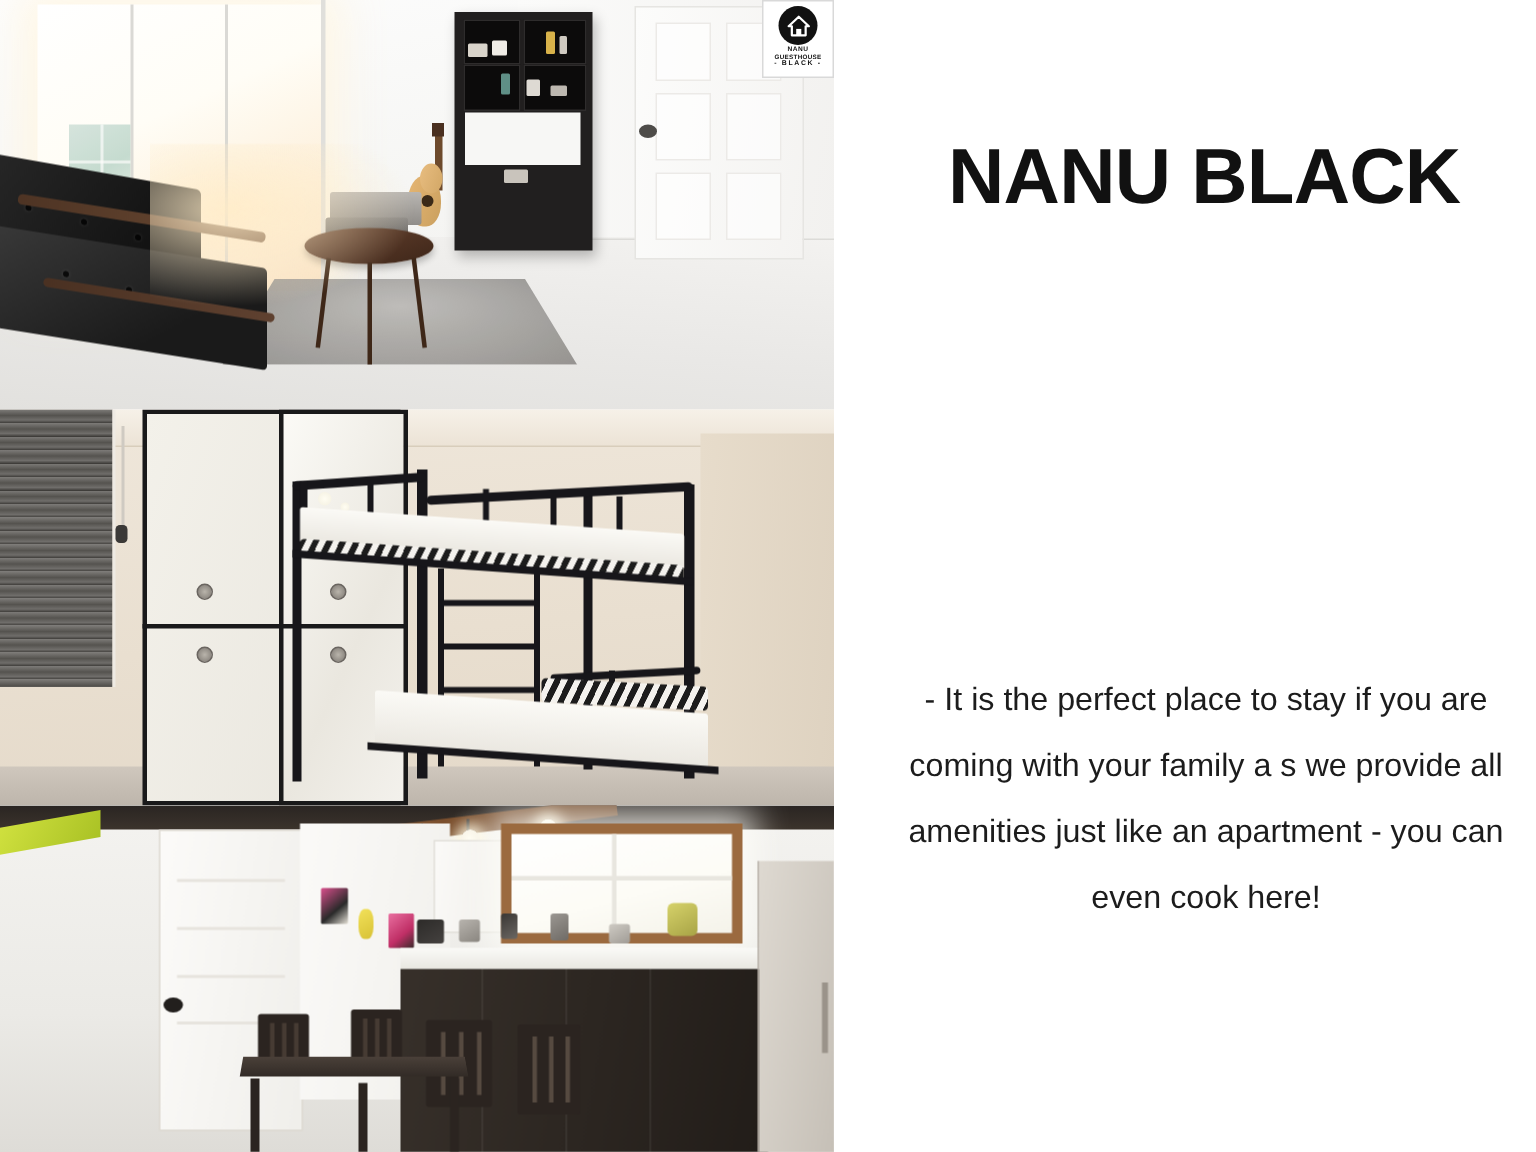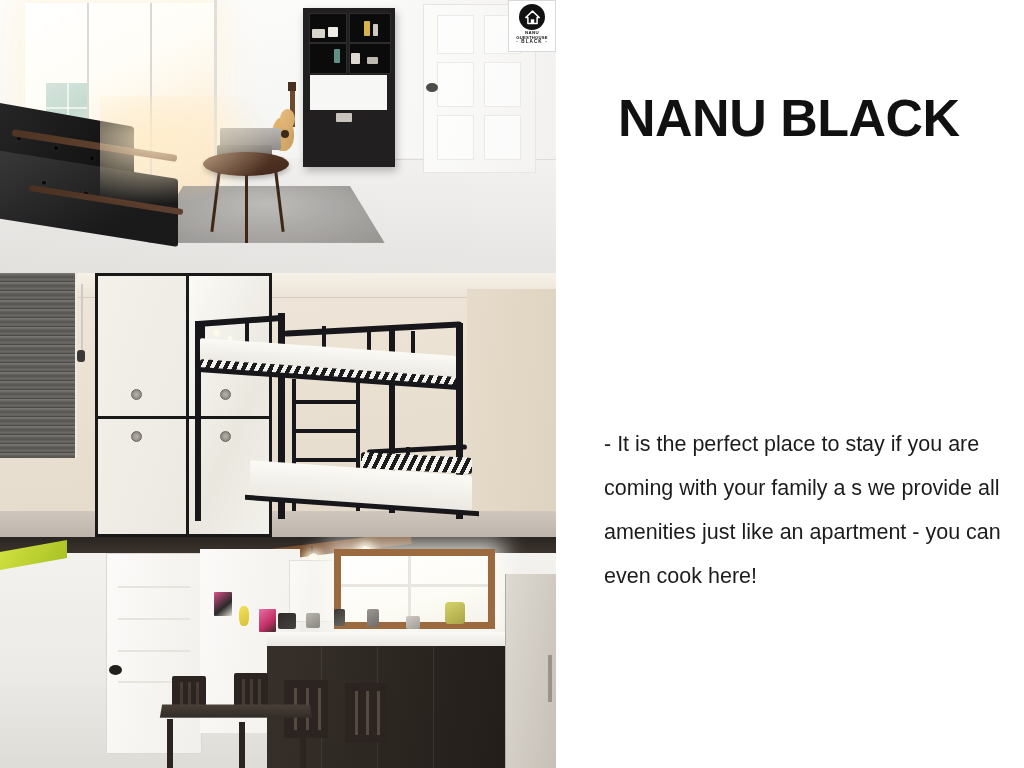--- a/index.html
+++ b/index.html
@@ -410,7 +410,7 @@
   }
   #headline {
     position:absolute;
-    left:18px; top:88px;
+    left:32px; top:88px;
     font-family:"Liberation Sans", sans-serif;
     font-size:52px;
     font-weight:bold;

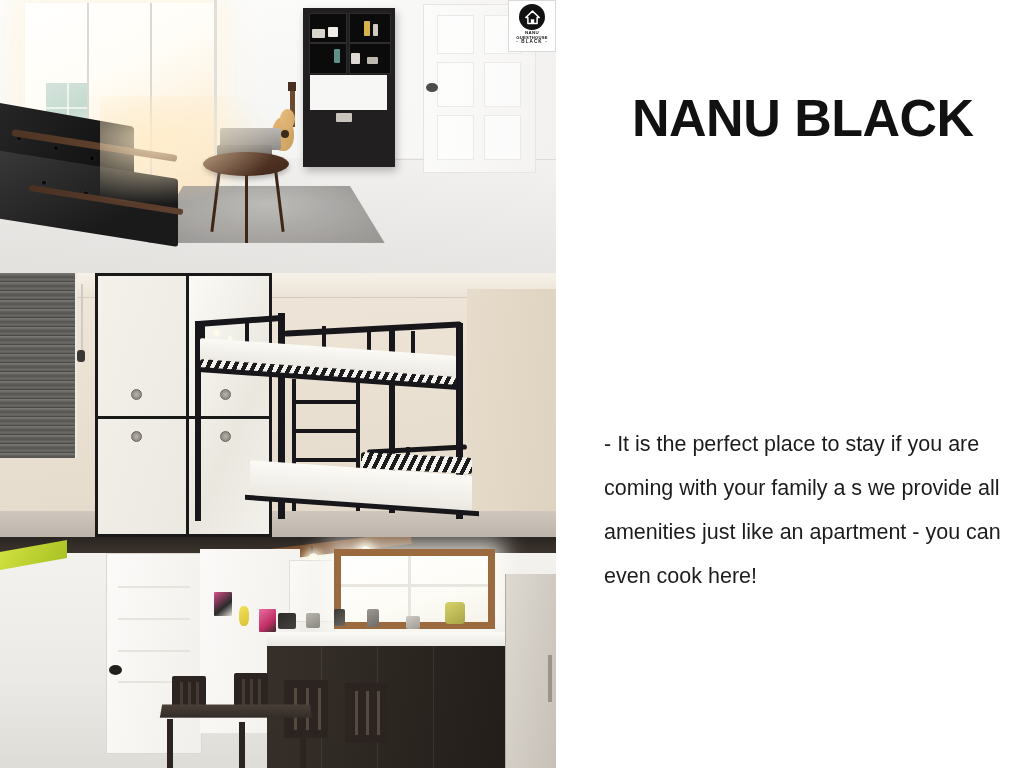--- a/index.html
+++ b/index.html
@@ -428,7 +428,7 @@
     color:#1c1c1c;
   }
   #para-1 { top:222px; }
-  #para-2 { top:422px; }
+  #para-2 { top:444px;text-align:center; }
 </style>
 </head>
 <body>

****

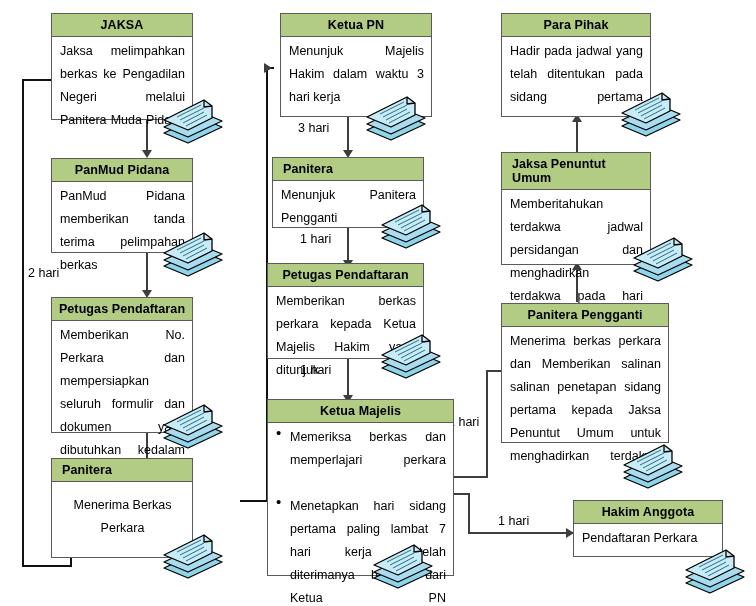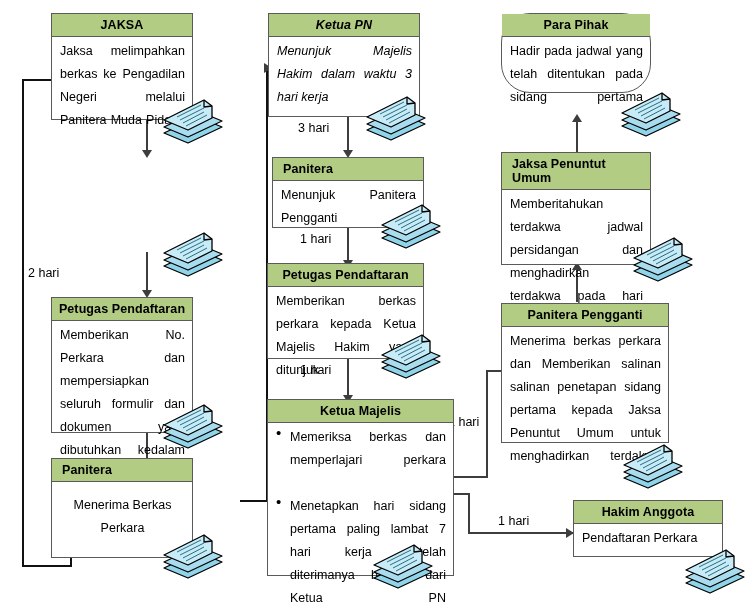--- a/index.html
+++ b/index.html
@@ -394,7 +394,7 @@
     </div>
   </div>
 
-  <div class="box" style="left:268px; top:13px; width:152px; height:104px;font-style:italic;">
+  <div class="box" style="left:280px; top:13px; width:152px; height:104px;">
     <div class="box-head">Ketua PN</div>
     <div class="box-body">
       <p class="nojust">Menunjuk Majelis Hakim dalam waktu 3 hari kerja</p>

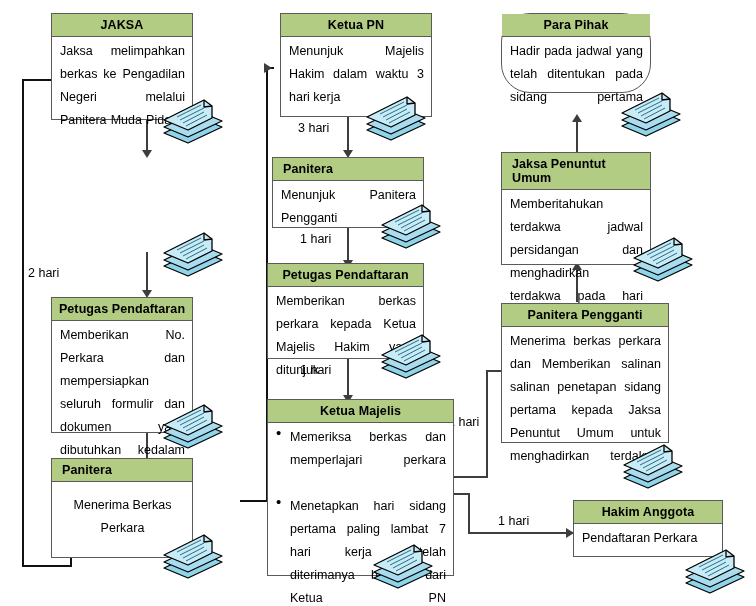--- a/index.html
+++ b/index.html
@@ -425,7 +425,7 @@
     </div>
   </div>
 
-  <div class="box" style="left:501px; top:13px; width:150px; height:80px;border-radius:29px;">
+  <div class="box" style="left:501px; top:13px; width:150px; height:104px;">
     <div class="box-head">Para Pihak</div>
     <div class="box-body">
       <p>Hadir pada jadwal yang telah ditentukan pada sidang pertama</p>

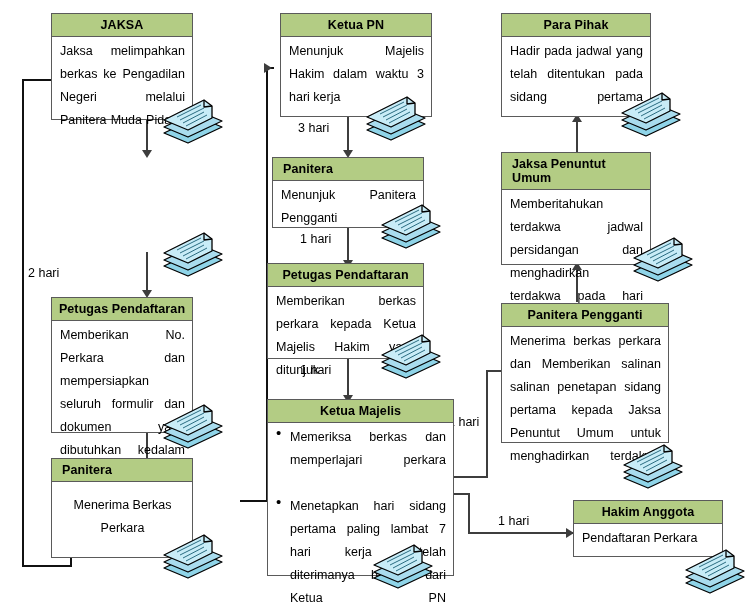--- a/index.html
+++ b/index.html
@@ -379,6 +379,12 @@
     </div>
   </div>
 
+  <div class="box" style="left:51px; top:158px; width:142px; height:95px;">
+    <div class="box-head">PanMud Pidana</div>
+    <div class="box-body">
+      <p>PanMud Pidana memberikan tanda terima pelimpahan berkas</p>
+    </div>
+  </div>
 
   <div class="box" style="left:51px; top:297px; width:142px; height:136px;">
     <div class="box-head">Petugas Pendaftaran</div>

****

Report every line in the listing that holds the word "body".

 <body>
     <div class="box-body">
     <div class="box-body">
+    <div class="box-body">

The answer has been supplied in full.